— Exercise —
Below are the entries. Print only the lines starting at the one with "font-size: 52px ->" and ending at the one with "text: DROPS ->", exactly, with no pictures.

(Beginning of Available data)

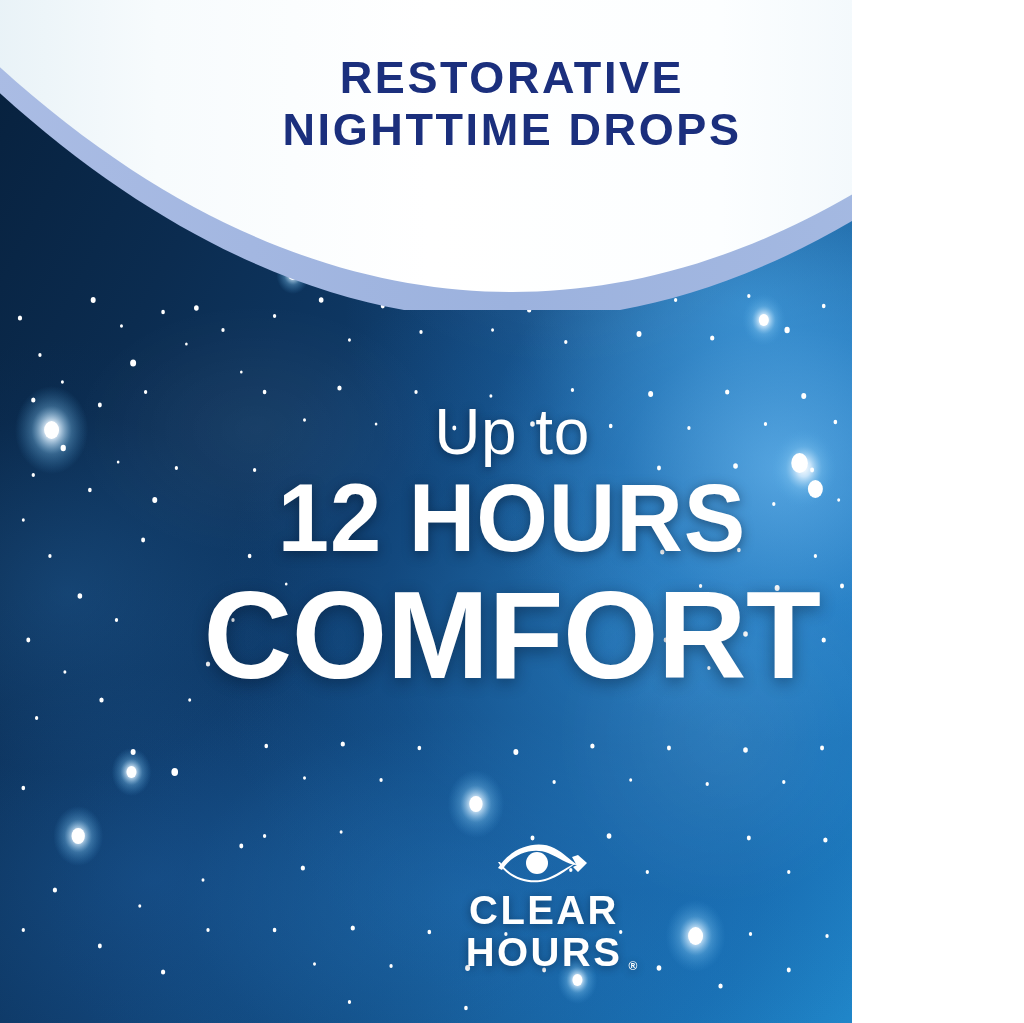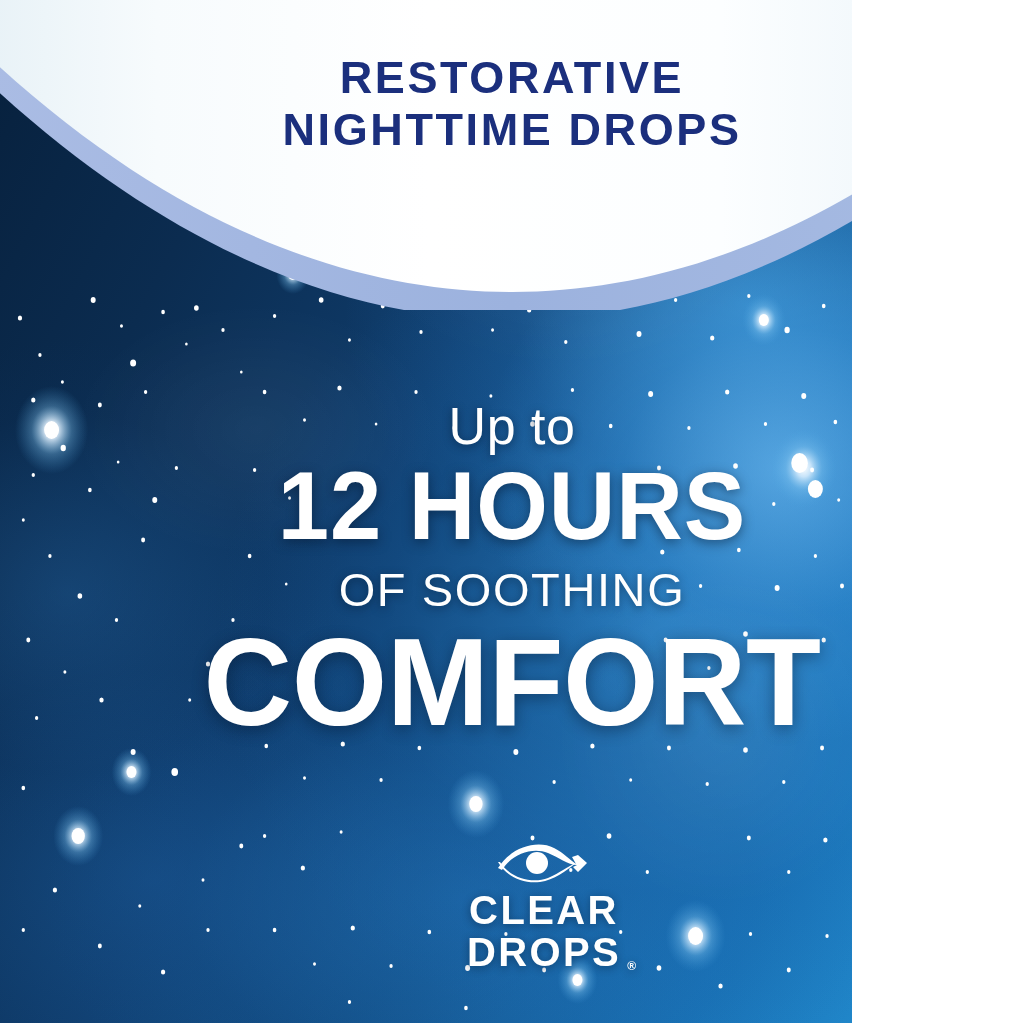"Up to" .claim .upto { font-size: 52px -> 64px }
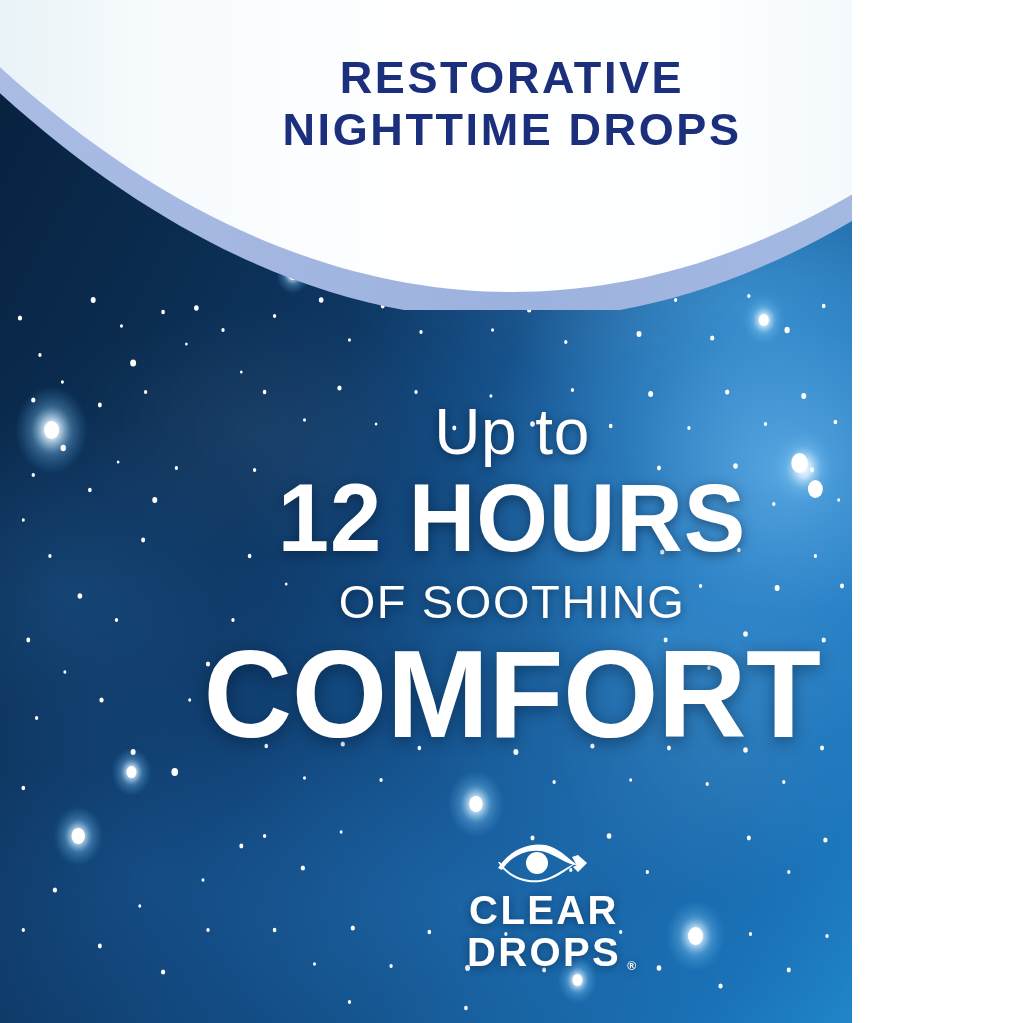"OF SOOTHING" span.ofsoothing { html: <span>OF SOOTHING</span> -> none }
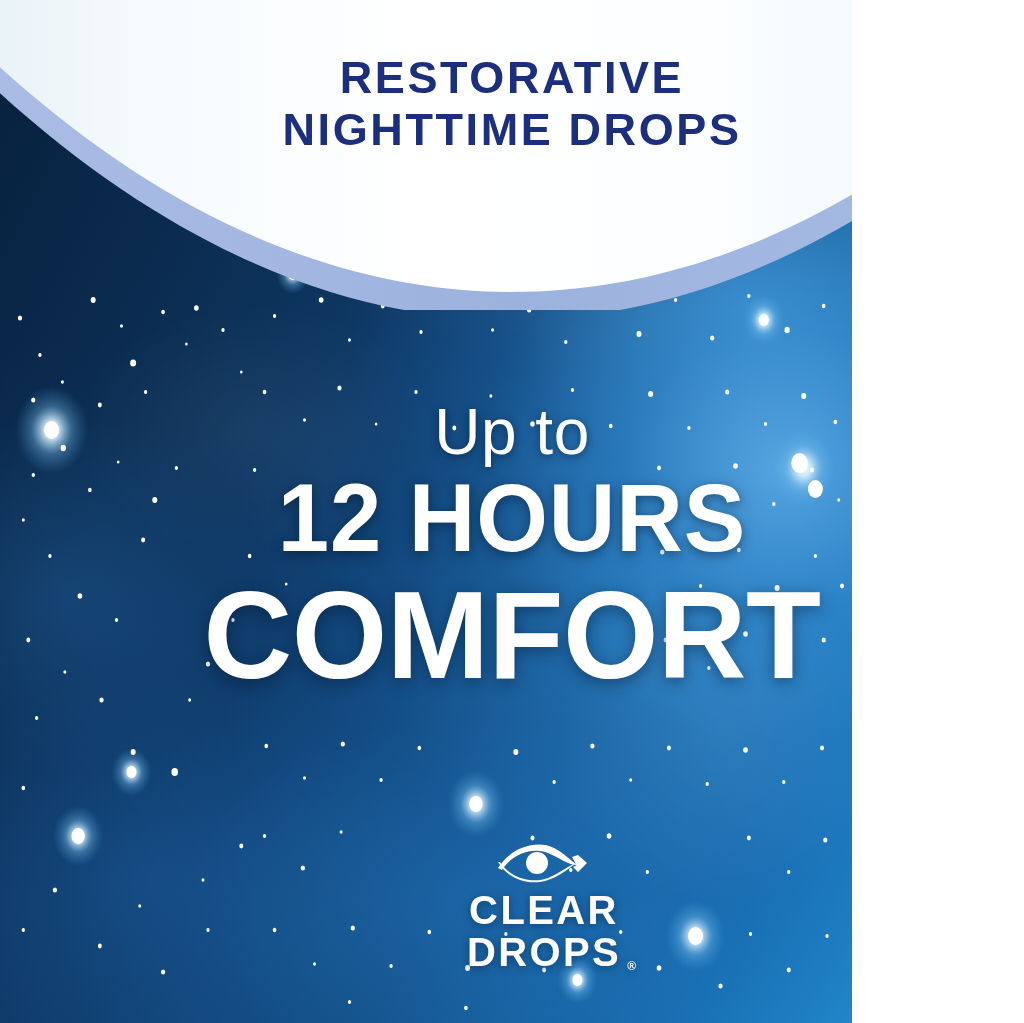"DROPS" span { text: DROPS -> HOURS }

(End of Available data)
(Beginning of Available data)

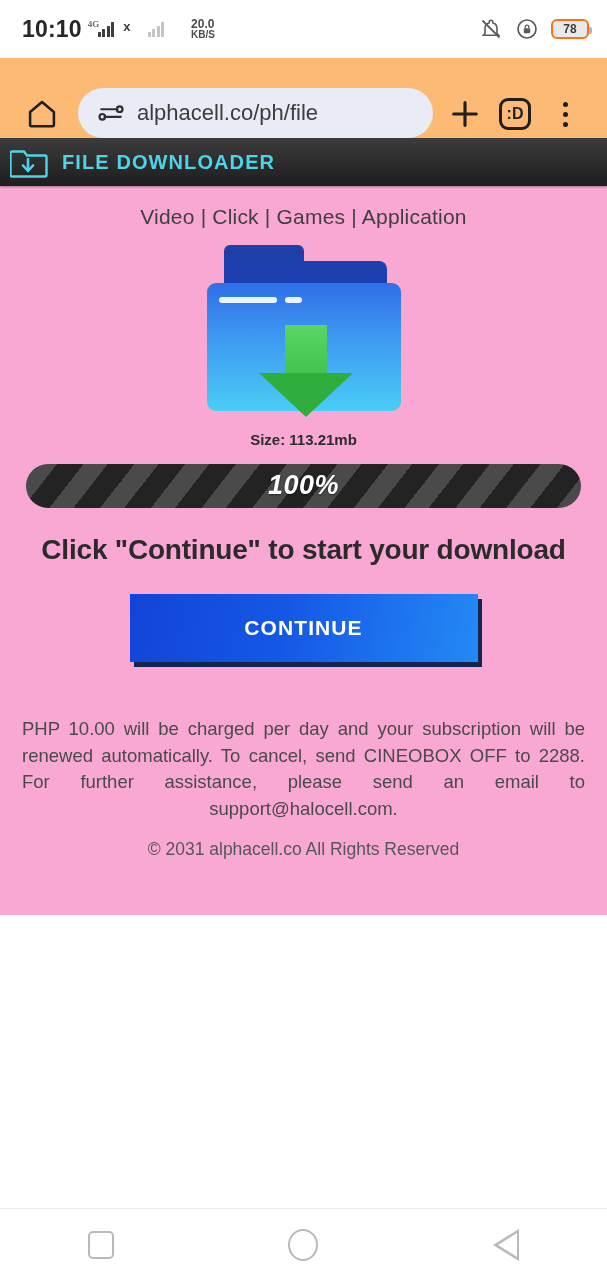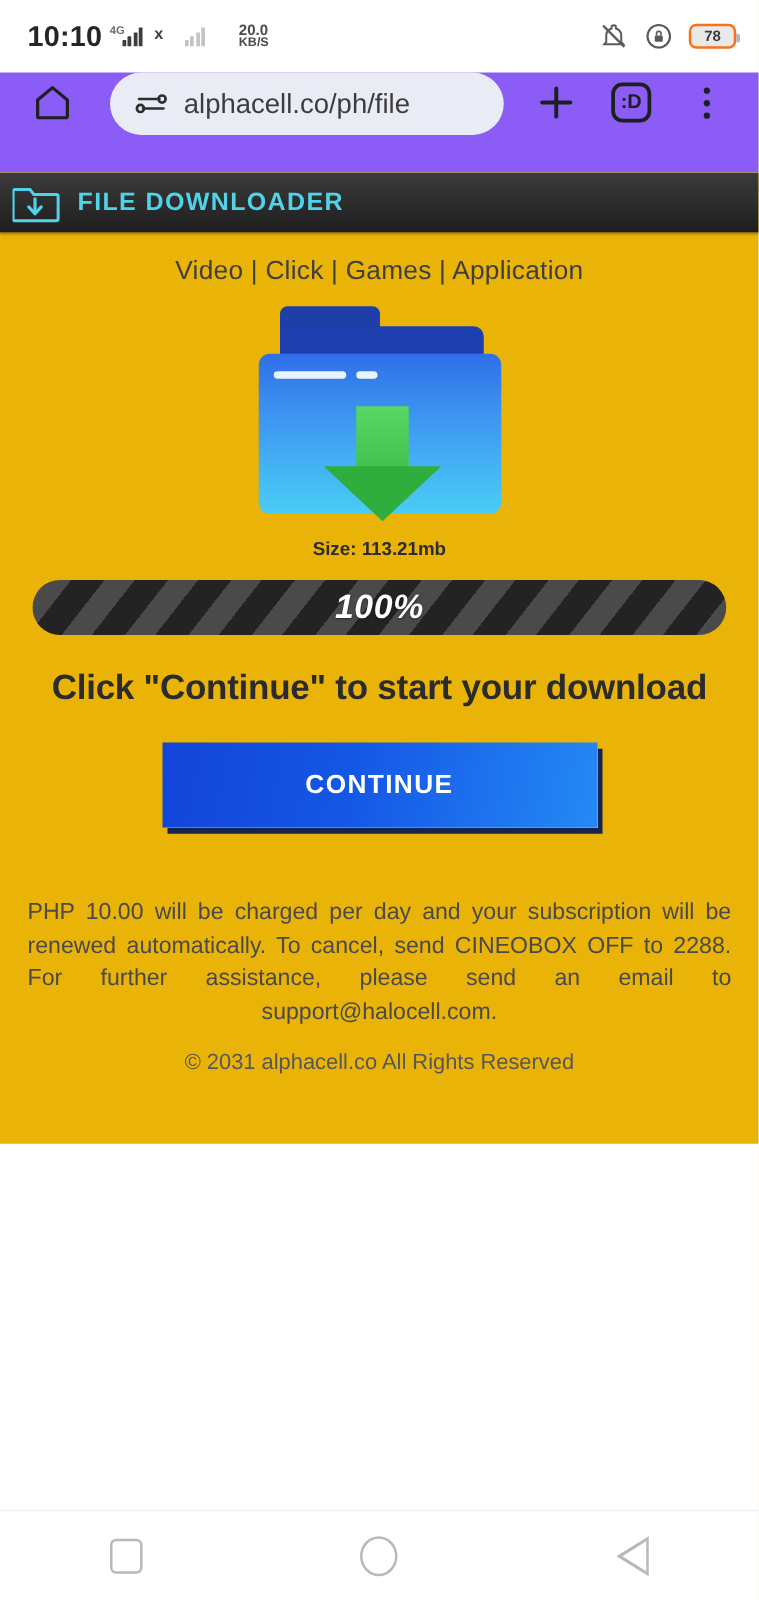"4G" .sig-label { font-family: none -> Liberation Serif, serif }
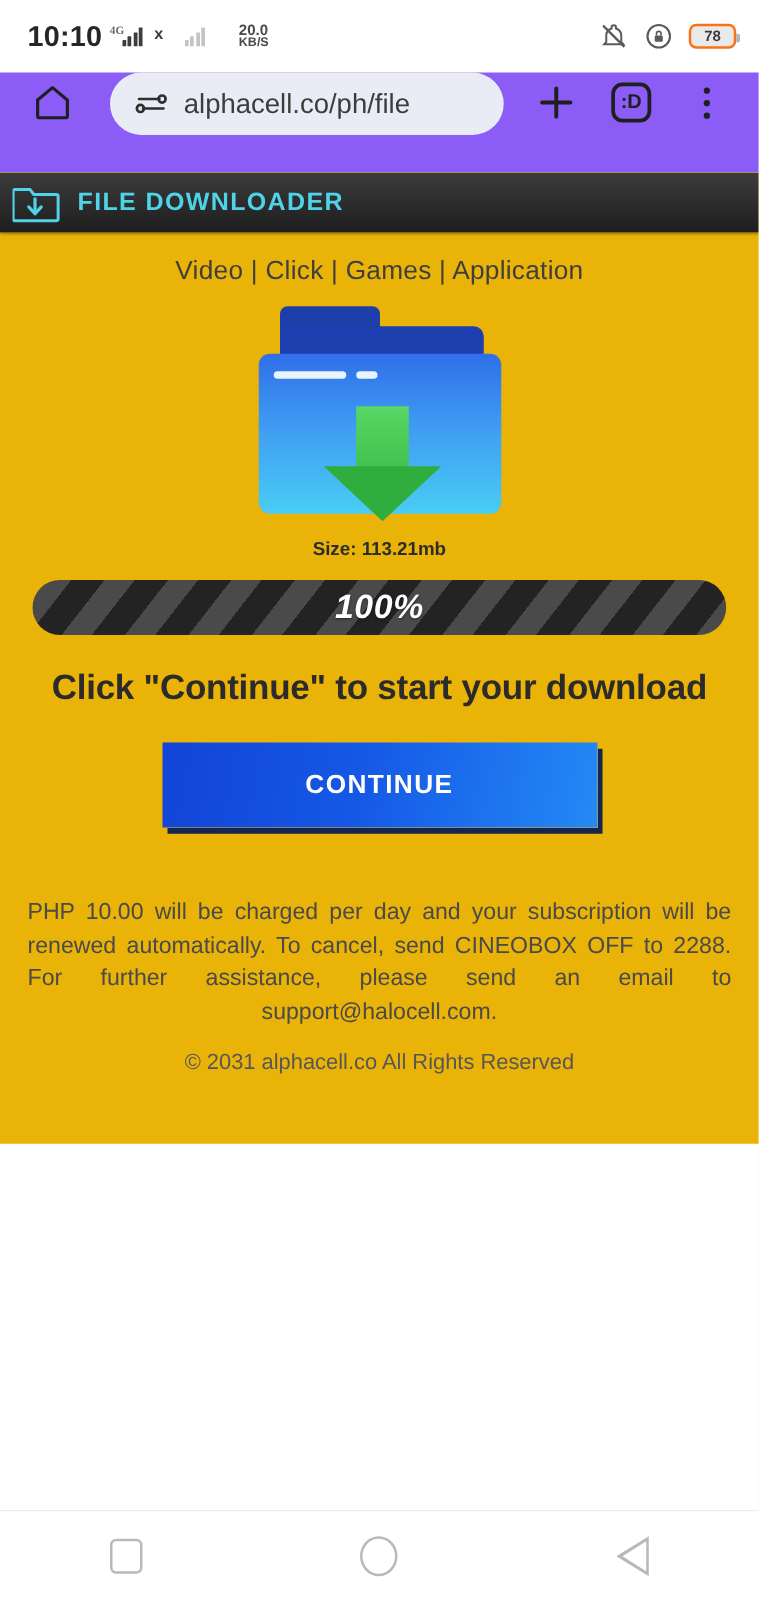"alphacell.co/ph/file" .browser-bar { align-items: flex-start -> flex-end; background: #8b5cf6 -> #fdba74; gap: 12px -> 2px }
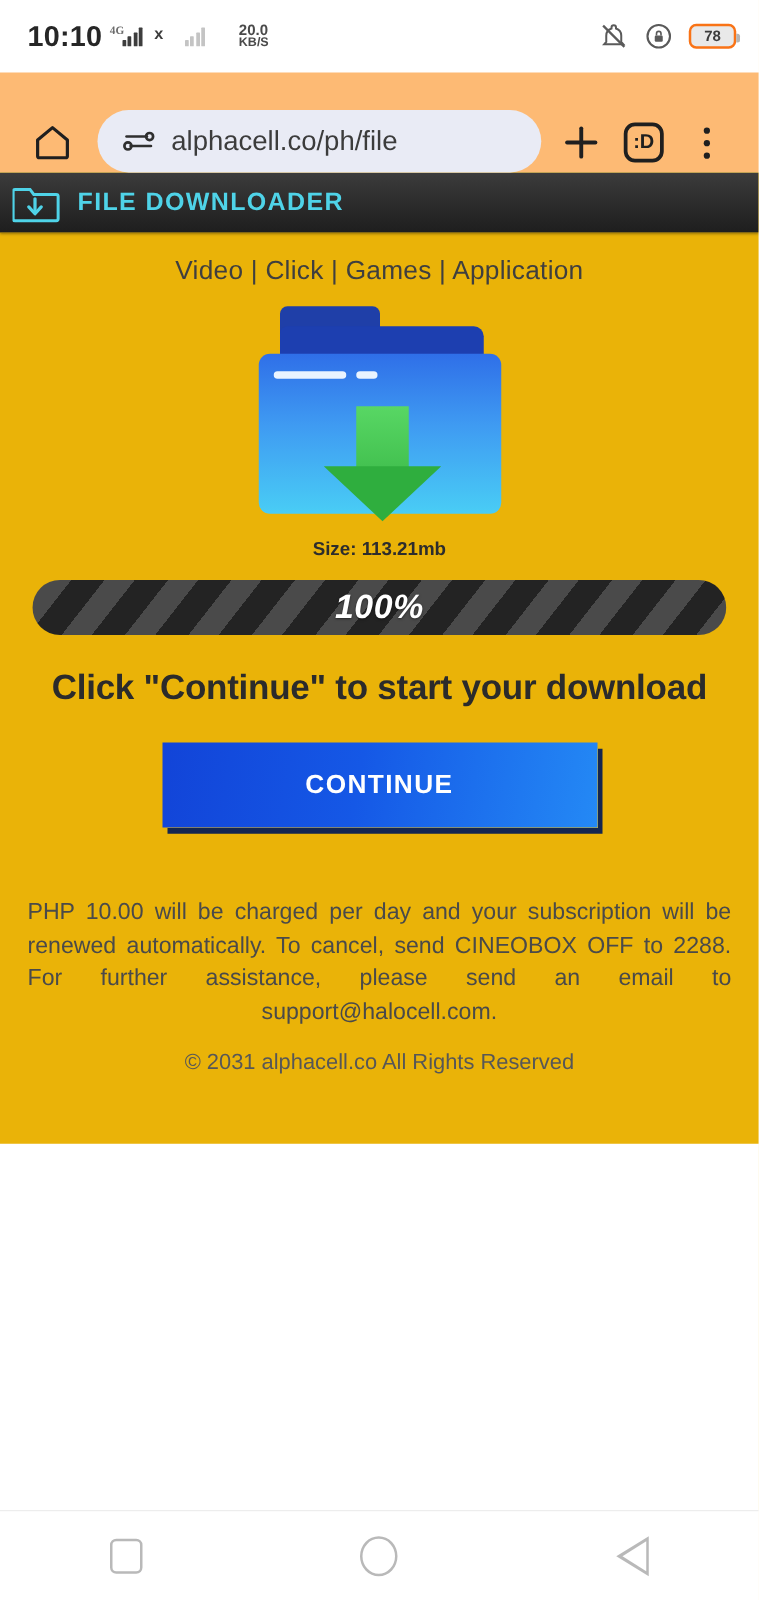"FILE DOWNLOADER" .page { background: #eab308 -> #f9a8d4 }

(End of Available data)

— Task result —
"Up to" .claim .upto { font-size: 52px -> 64px }
"OF SOOTHING" span.ofsoothing { html: <span>OF SOOTHING</span> -> none }
"DROPS" span { text: DROPS -> HOURS }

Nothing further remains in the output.